[Records from a data collection]
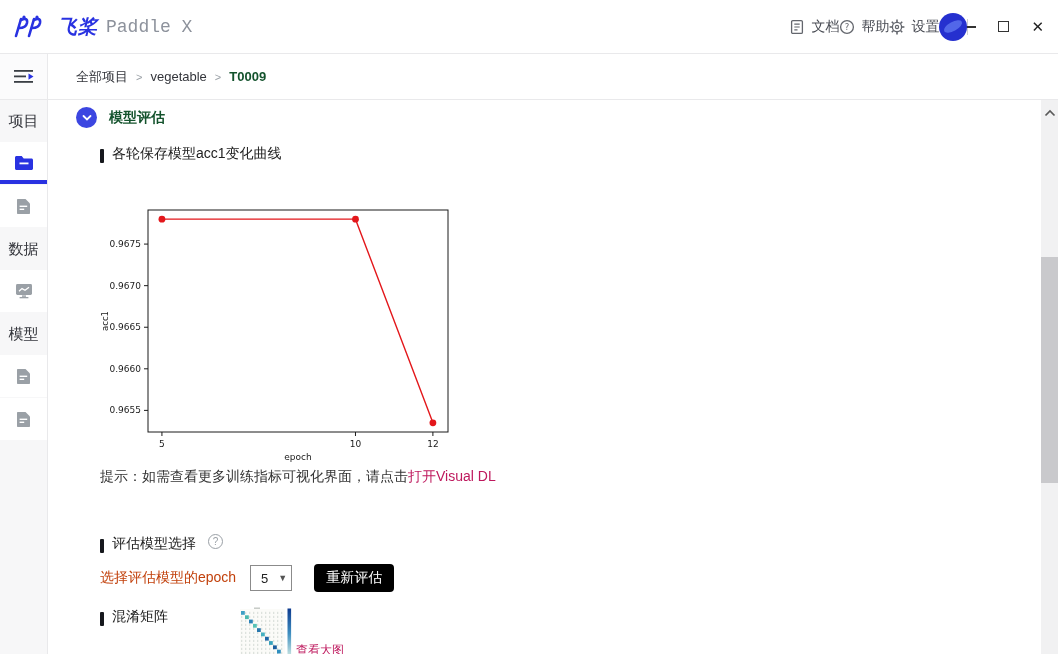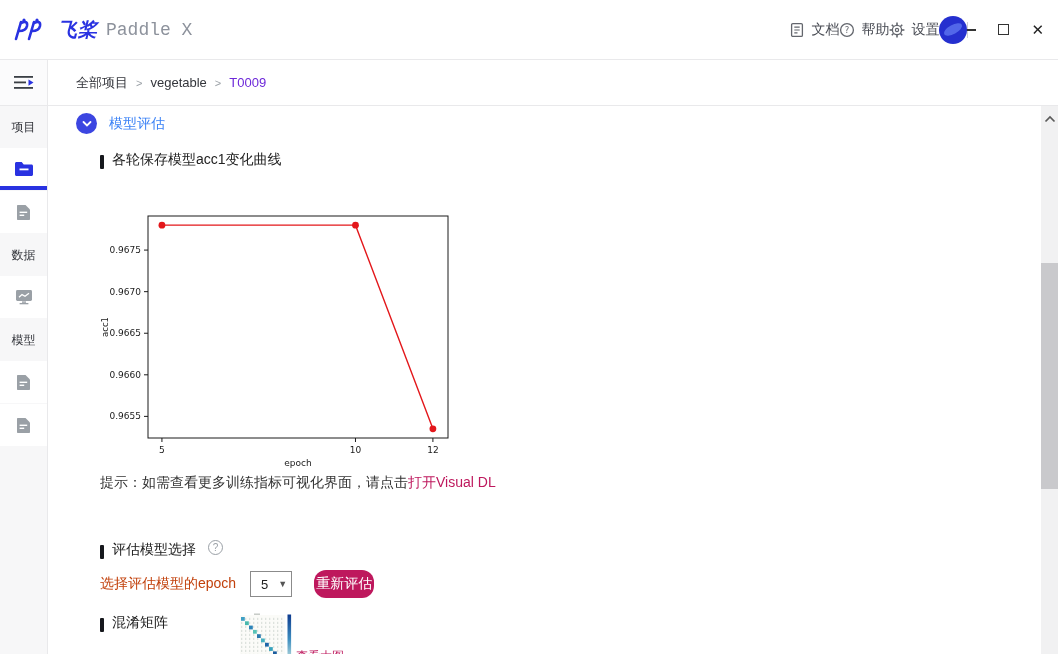"飞桨" .topbar { height: 60px -> 54px }
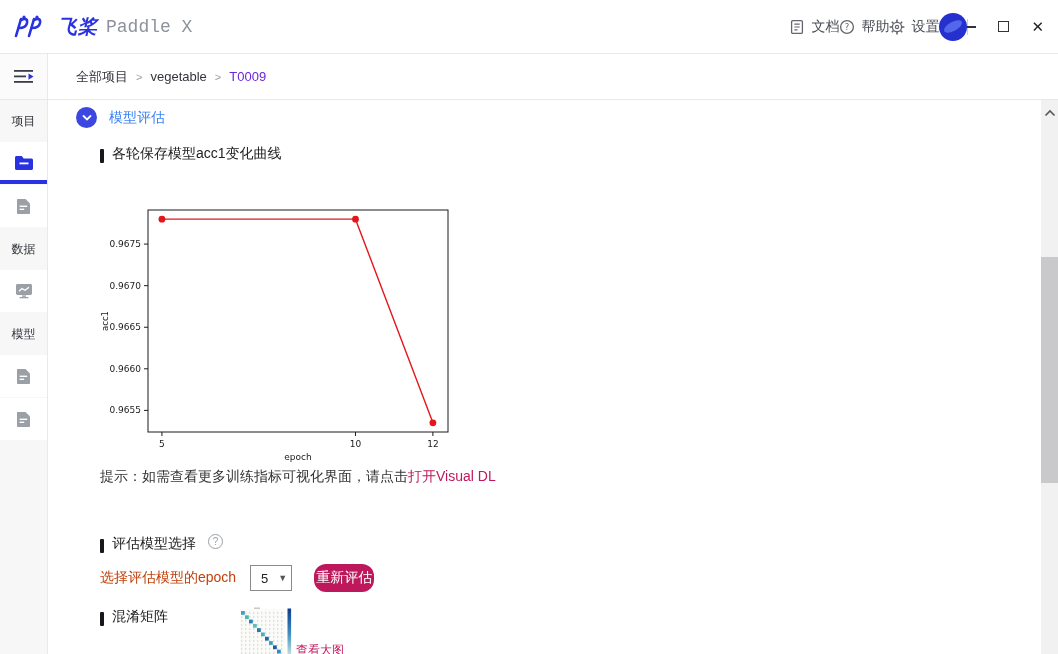"T0009" .bc-current { color: #6d28d9 -> #14532d; font-weight: none -> bold }
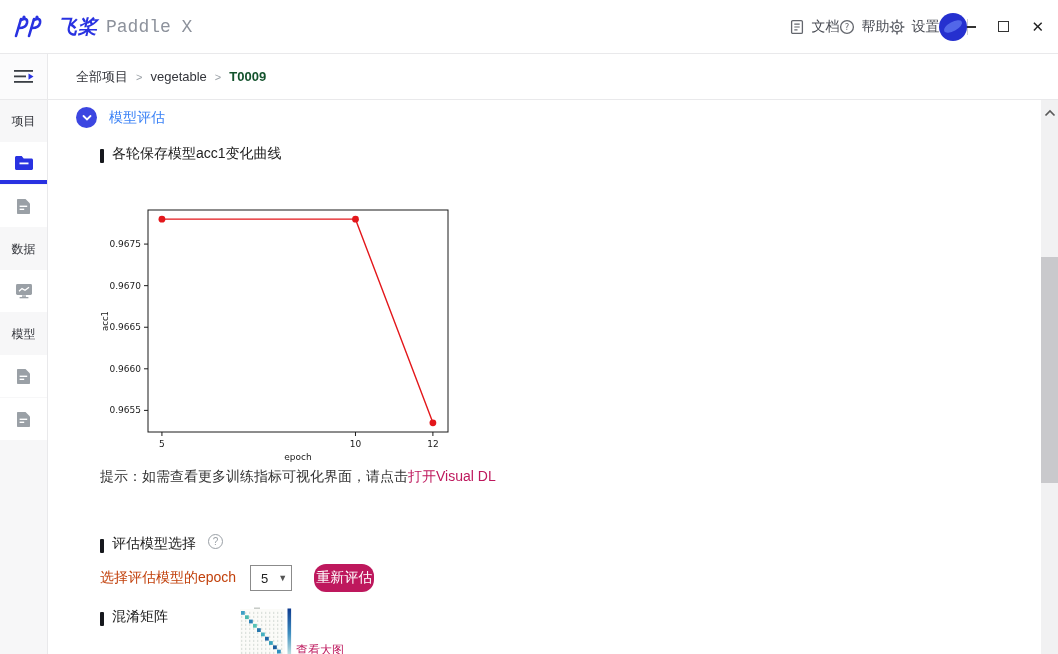"项目" .sb-label { font-size: 12px -> 15px }
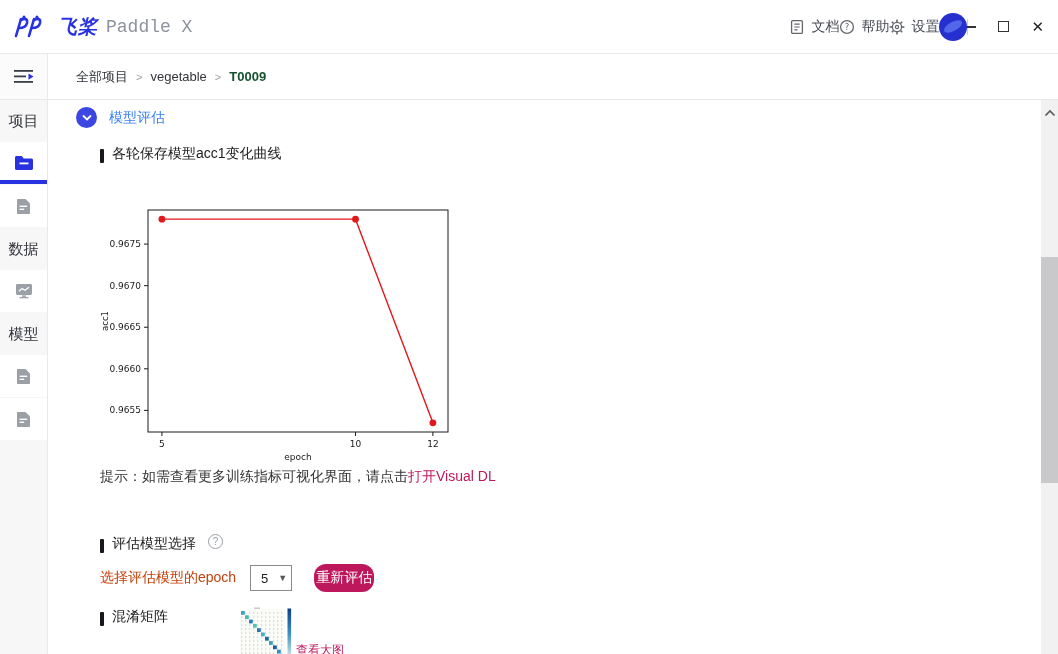"模型评估" .sec-header-label { color: #3b82f6 -> #14532d; font-weight: normal -> bold }
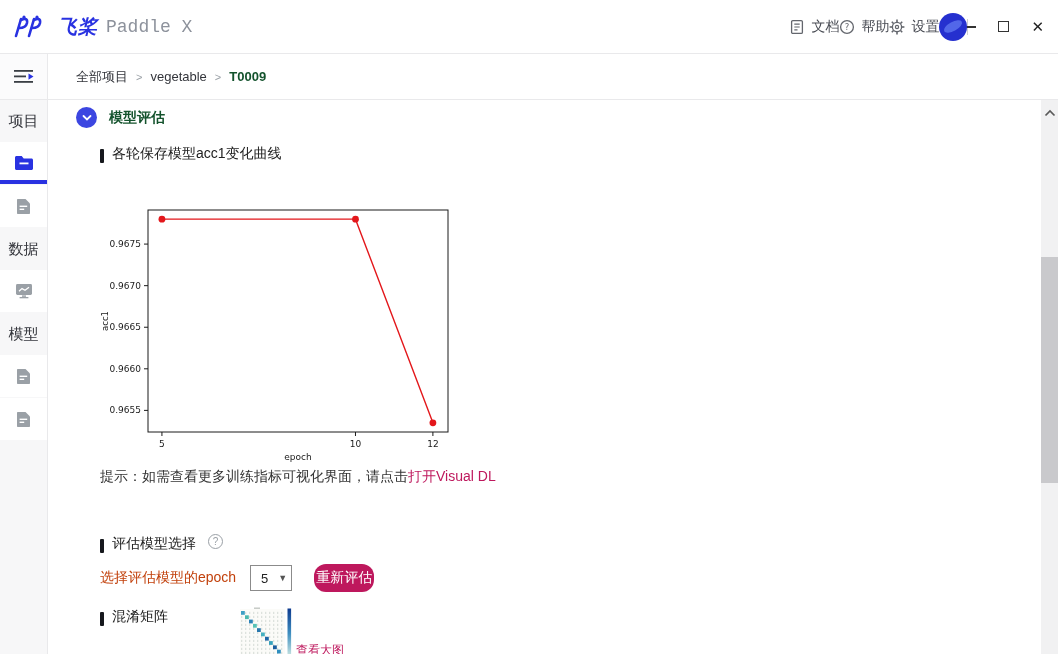"重新评估" .btn-primary { background: #be185d -> #000000; border-radius: 12px -> 4px; padding: 5px 2px -> 5px 12px }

:: Problem description ::
Transcribe every record above exactly, leaving out the pictures.

:: Result of this exercise ::
"飞桨" .topbar { height: 60px -> 54px }
"T0009" .bc-current { color: #6d28d9 -> #14532d; font-weight: none -> bold }
"项目" .sb-label { font-size: 12px -> 15px }
"模型评估" .sec-header-label { color: #3b82f6 -> #14532d; font-weight: normal -> bold }
"重新评估" .btn-primary { background: #be185d -> #000000; border-radius: 12px -> 4px; padding: 5px 2px -> 5px 12px }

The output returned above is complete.